Before-and-after page screenshots
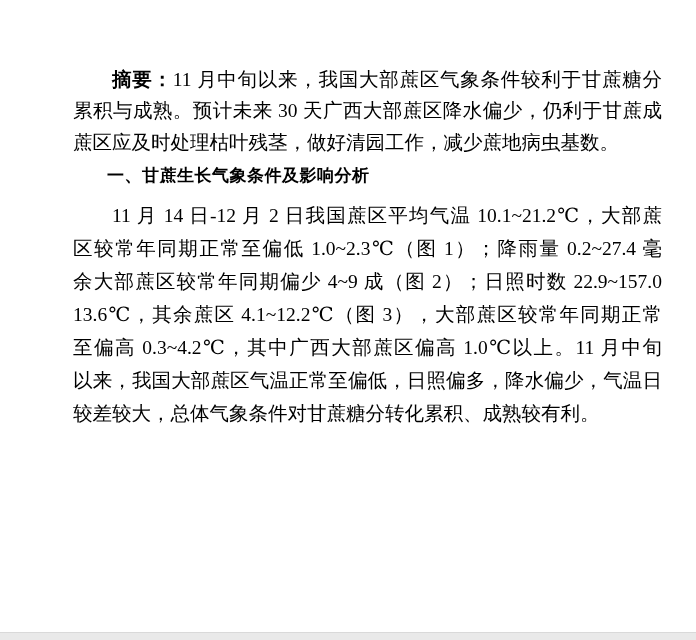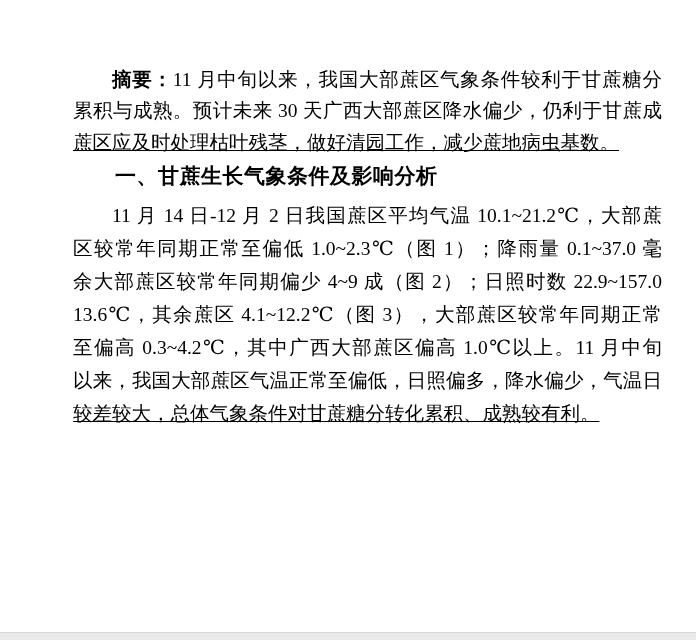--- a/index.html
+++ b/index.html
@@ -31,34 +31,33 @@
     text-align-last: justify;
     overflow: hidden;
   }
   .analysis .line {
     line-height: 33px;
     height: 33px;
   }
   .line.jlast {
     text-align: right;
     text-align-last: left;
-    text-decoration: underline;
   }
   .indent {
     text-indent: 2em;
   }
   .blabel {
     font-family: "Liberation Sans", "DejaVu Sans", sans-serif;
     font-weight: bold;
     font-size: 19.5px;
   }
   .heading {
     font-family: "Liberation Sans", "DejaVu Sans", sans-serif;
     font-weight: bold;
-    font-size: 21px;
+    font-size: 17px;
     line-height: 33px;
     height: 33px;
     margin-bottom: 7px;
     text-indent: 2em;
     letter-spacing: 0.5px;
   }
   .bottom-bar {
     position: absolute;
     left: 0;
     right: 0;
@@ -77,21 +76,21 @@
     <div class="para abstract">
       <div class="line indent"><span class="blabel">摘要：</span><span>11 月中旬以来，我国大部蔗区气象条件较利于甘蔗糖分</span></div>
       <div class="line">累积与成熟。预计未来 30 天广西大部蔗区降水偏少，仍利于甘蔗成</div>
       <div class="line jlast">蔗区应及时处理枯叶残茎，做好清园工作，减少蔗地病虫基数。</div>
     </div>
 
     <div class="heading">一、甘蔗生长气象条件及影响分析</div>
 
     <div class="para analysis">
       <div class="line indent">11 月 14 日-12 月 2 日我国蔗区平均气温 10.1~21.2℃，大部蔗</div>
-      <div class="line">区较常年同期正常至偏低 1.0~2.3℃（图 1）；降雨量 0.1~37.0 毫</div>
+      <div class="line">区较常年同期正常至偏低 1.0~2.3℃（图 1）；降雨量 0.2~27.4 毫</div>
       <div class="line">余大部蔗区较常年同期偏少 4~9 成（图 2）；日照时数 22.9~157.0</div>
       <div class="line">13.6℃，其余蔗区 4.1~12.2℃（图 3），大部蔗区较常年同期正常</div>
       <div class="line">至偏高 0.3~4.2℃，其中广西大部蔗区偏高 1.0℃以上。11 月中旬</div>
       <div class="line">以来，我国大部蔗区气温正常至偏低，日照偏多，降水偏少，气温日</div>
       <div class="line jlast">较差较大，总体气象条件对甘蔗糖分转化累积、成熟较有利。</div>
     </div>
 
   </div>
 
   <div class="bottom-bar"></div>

• [Exercise goal]: Search the records above for the string "font". Report each line that has it.

• [Task output]:
     font-family: "Liberation Sans", "DejaVu Sans", sans-serif;
     font-weight: bold;
     font-size: 19.5px;
     font-family: "Liberation Sans", "DejaVu Sans", sans-serif;
     font-weight: bold;
-    font-size: 21px;
+    font-size: 17px;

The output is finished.